**Your goal**. Go through the records below and show every line with the string "from".

**Record extracts**.
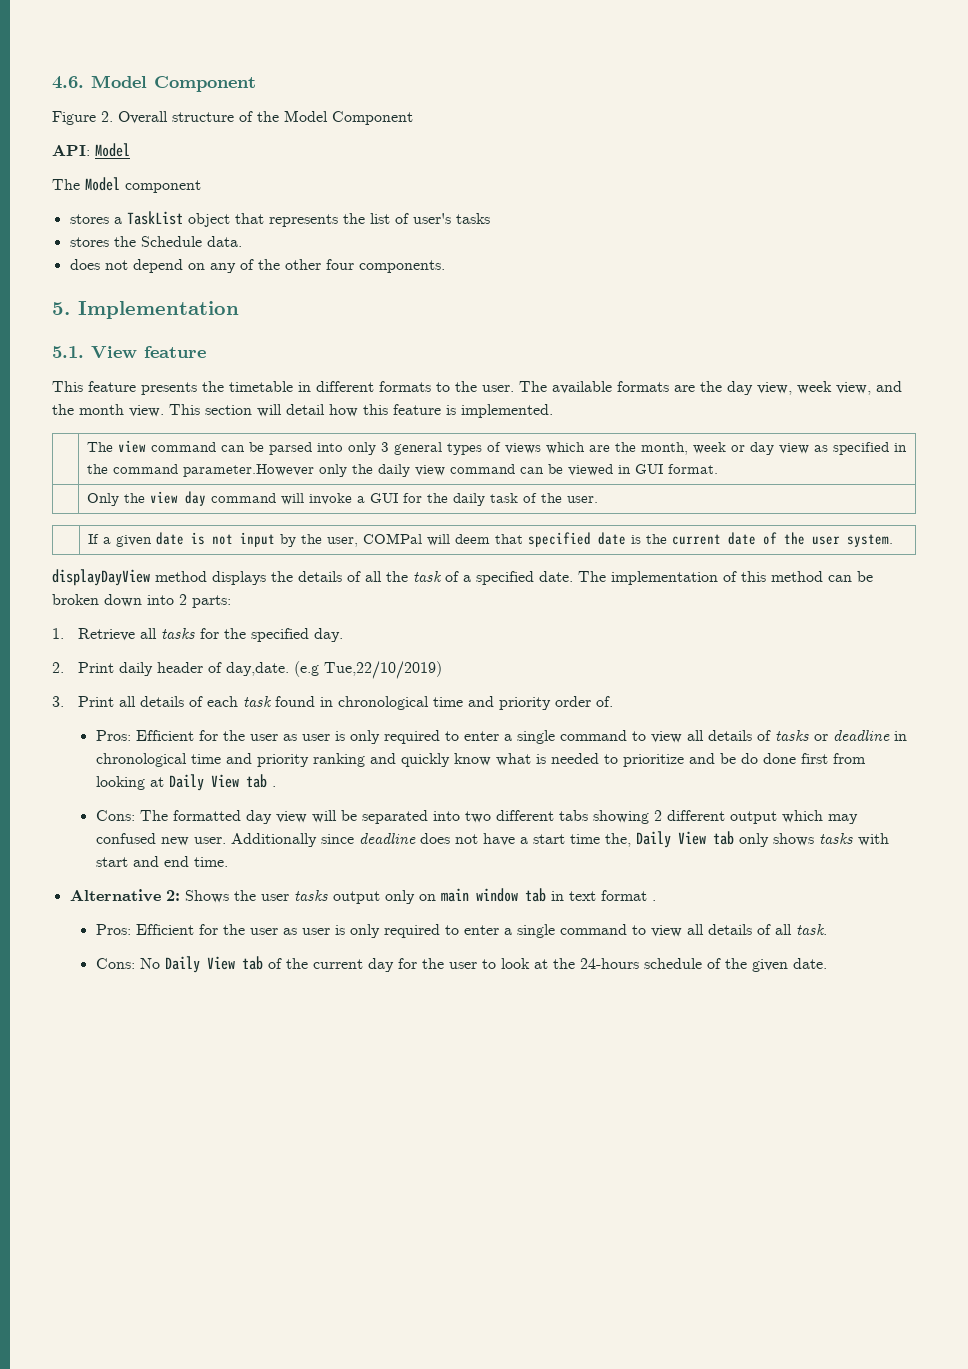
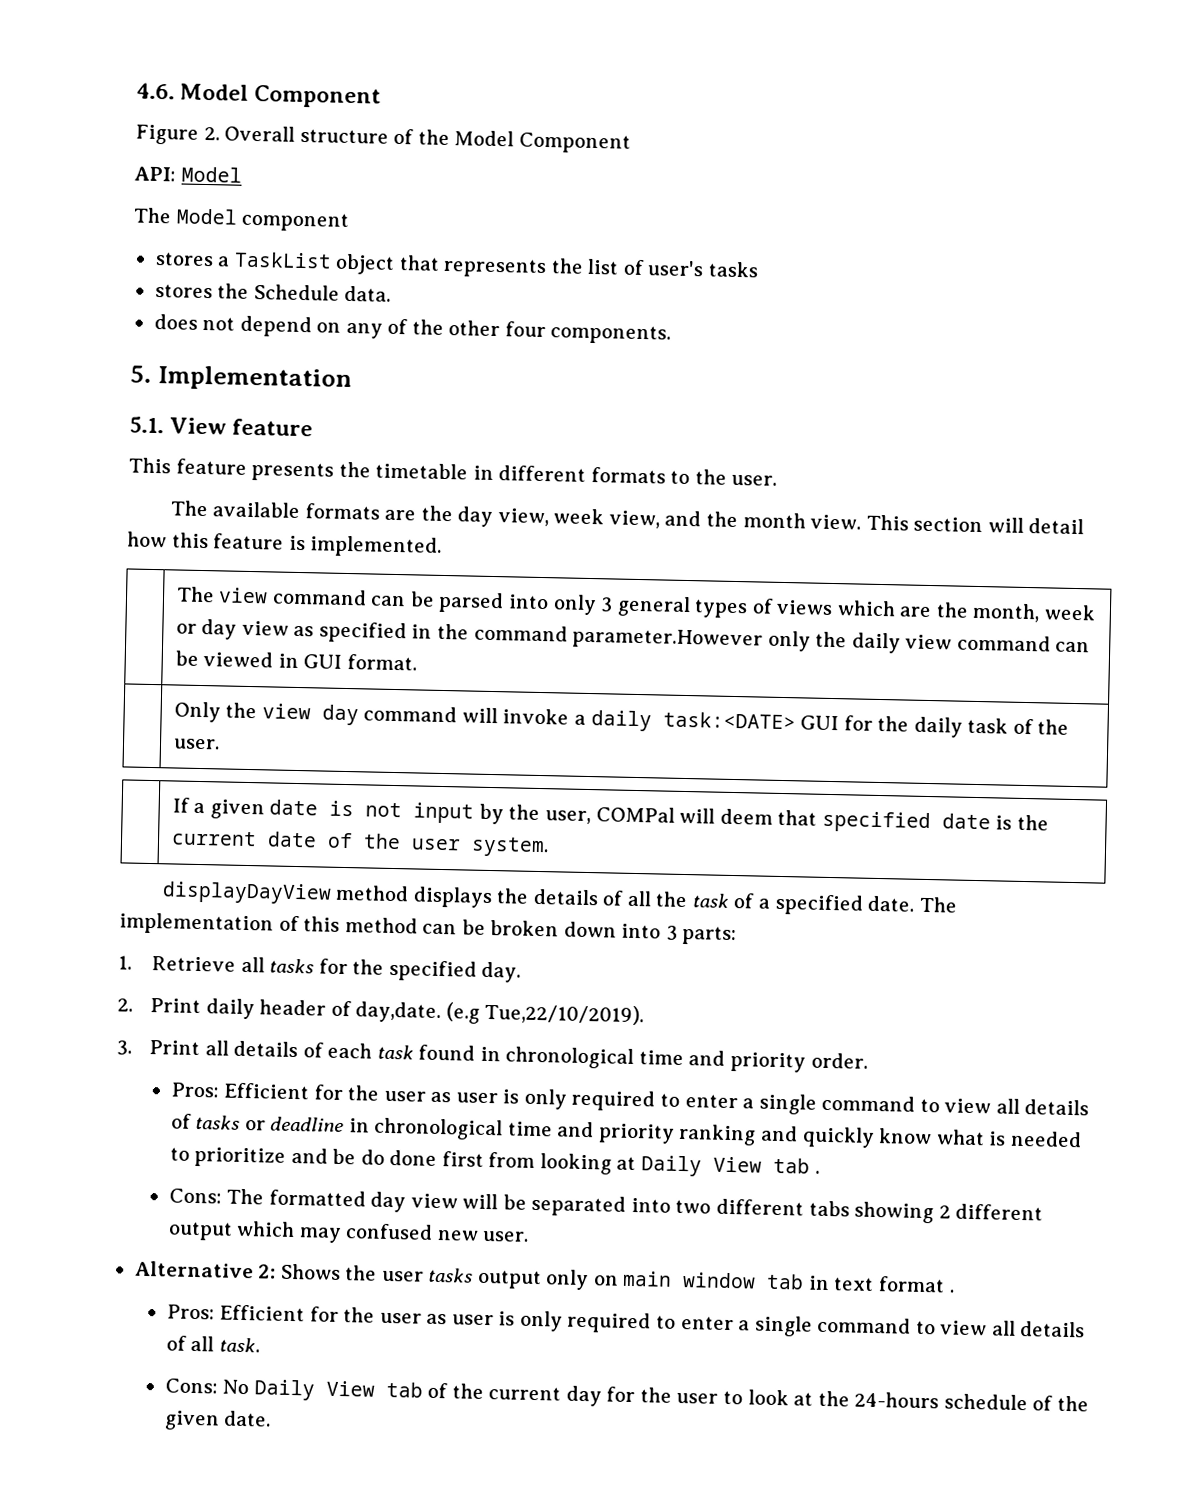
(514, 388) none -> (778, 480) //
(366, 499) none -> [590,710,796,732] daily task:<DATE>
[179,594,187,605] 2 -> [665,925,678,941] 3
[323,661,442,679] Tue,22/10/2019) -> [484,1002,645,1026] Tue,22/10/2019).
[554,696,613,707] order of. -> [810,1052,868,1069] order.
[230,831,889,848] [95,856,228,867] Additionally since deadline does not have a start time the, Daily View tab only shows tasks with start and end time. -> (530, 1236) none

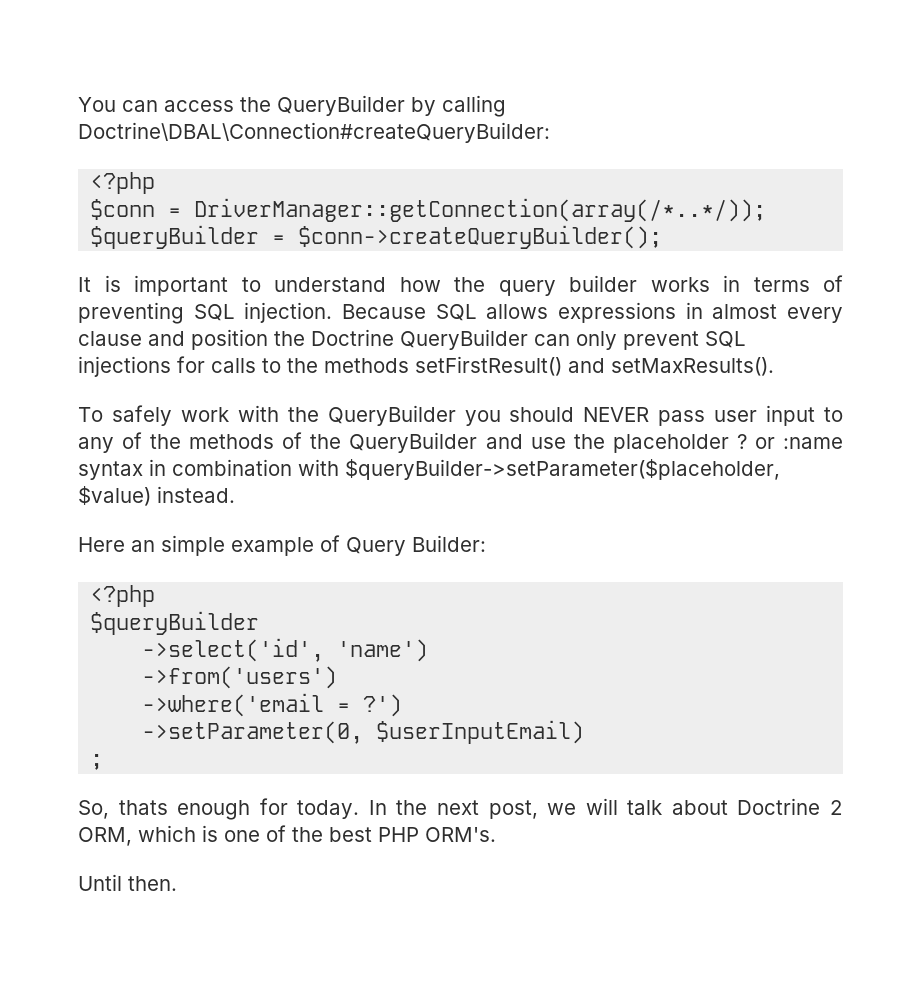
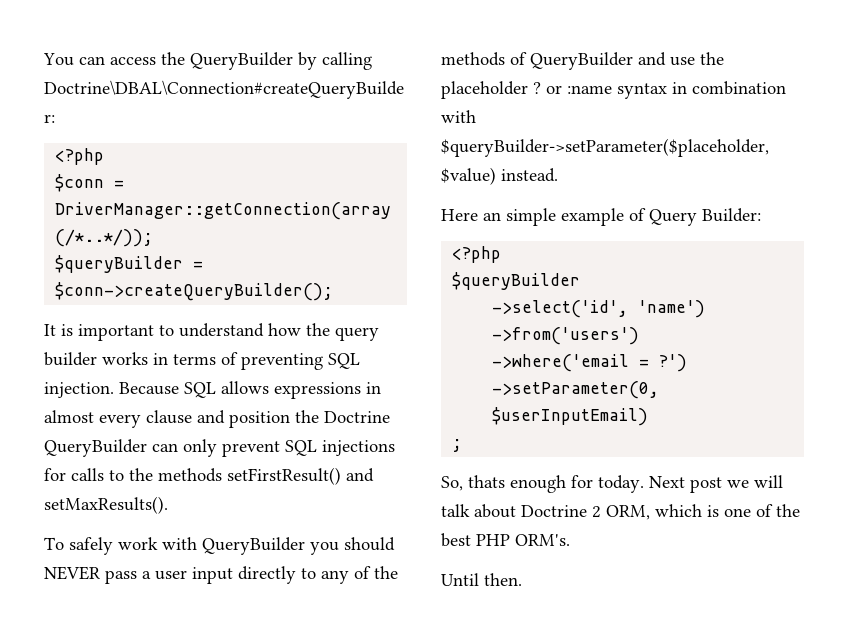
[287,407,319,422] the -> (197, 543) none
(706, 418) none -> [142,571,151,579] a
(816, 415) none -> [238,566,296,584] directly
[310,434,342,449] the -> (527, 58) none
[368,800,538,819] In the next post, -> [649,476,722,493] Next post

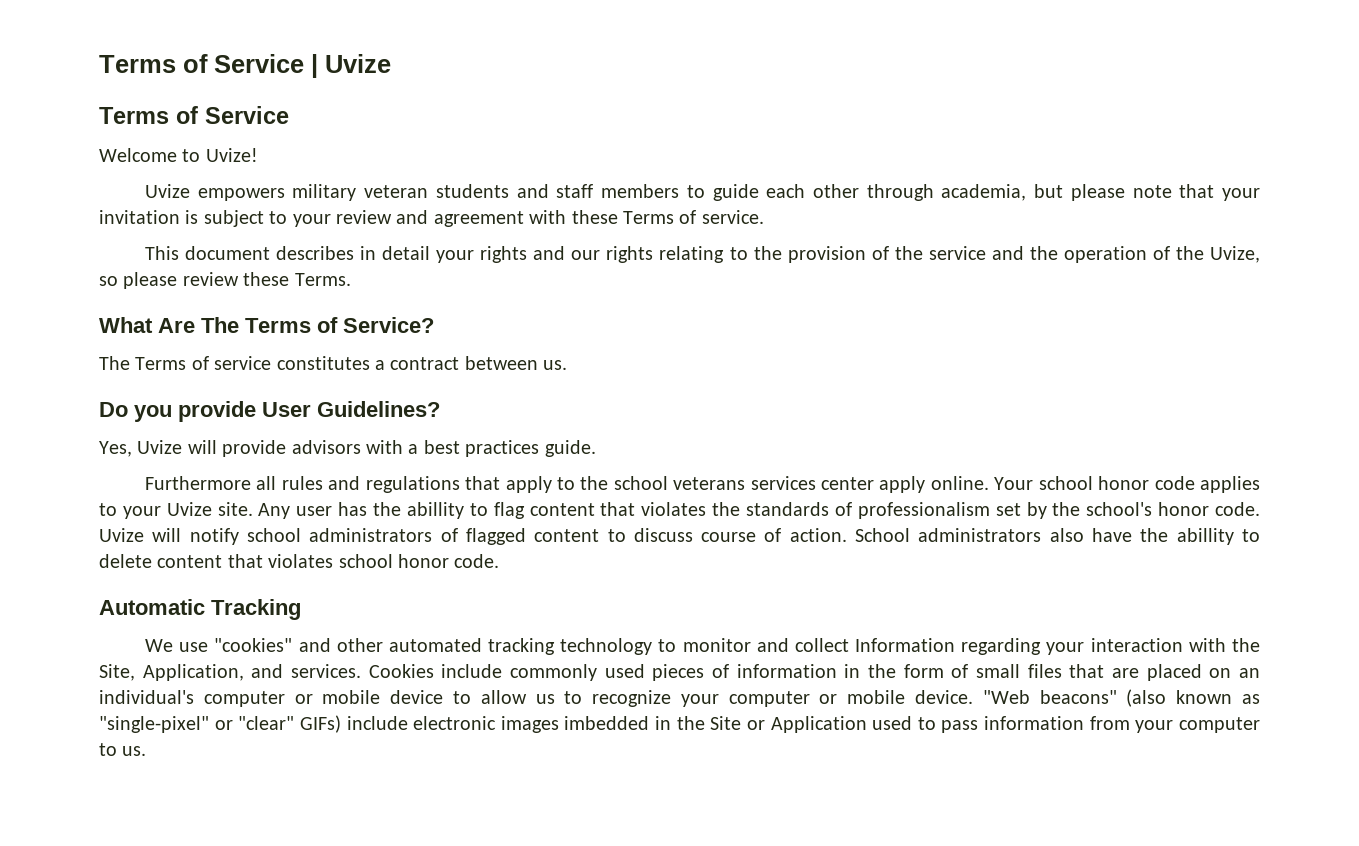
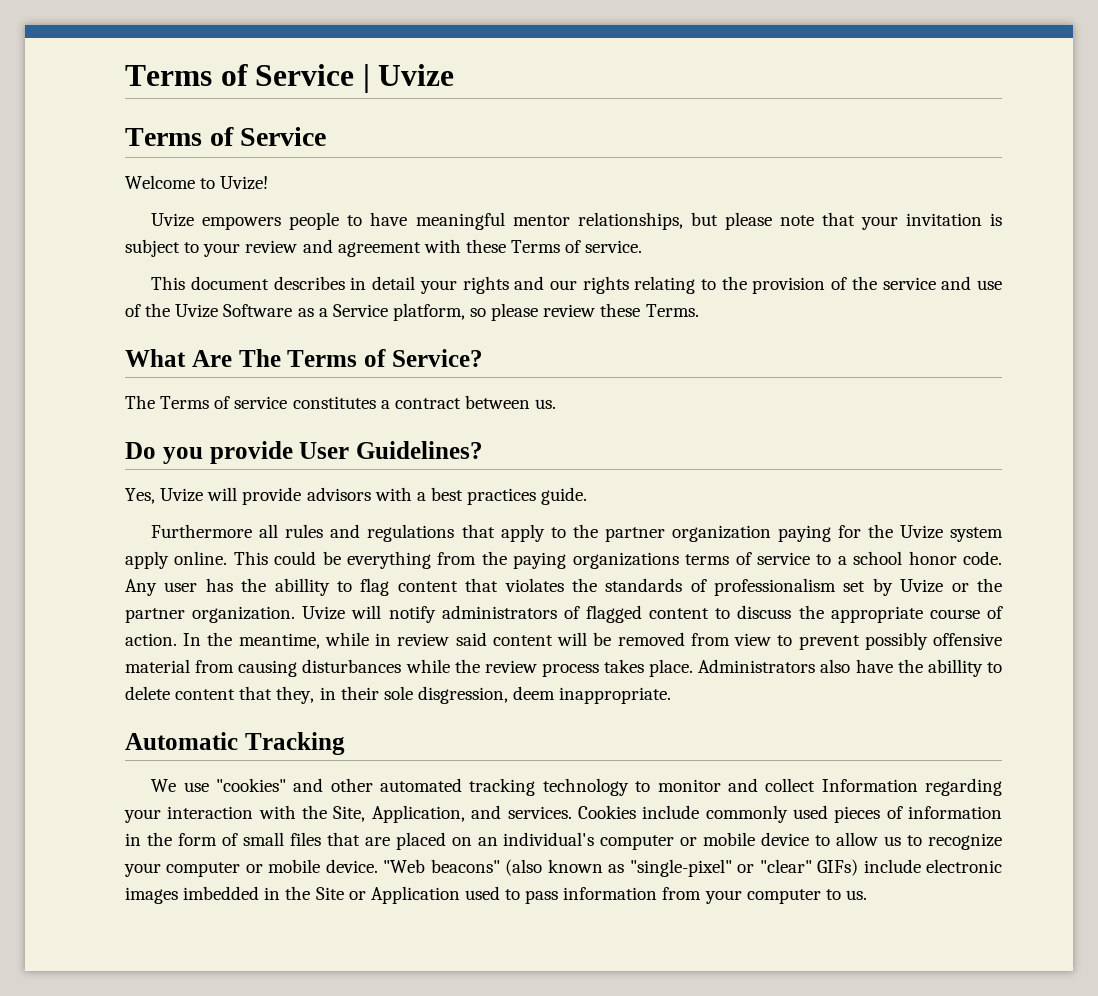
[292,184,1027,201] military veteran students and staff members to guide each other through academia, -> [289,212,683,230] people to have meaningful mentor relationships,
[1029,246,1260,263] the operation of the Uvize, -> [977,280,1002,290] [125,303,465,321] use of the Uvize Software as a Service platform,
[613,476,1260,493] [99,502,253,519] school veterans services center apply online. Your school honor code applies to your Uvize site. -> [604,524,1004,542] [125,551,1002,569] partner organization paying for the Uvize system apply online. This could be everything from the paying organizations terms of service to a school honor code.
[1052,502,1260,516] the school's honor code. -> [900,578,1003,593] [125,606,296,623] Uvize or the partner organization.
[246,528,301,542] school -> (436, 614) none
(693, 535) none -> [798,605,923,623] the appropriate
[855,528,1042,542] School administrators -> [183,632,1003,650] [125,659,816,677] In the meantime, while in review said content will be removed from view to prevent possibly offensive material from causing disturbances while the review process takes place. Administrators
[268,554,500,568] violates school honor code. -> [276,686,672,704] they, in their sole disgression, deem inappropriate.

**Answer below**.
[613,476,1260,493] [99,502,253,519] school veterans services center apply online. Your school honor code applies to your Uvize site. -> [604,524,1004,542] [125,551,1002,569] partner organization paying for the Uvize system apply online. This could be everything from the paying organizations terms of service to a school honor code.
[855,528,1042,542] School administrators -> [183,632,1003,650] [125,659,816,677] In the meantime, while in review said content will be removed from view to prevent possibly offensive material from causing disturbances while the review process takes place. Administrators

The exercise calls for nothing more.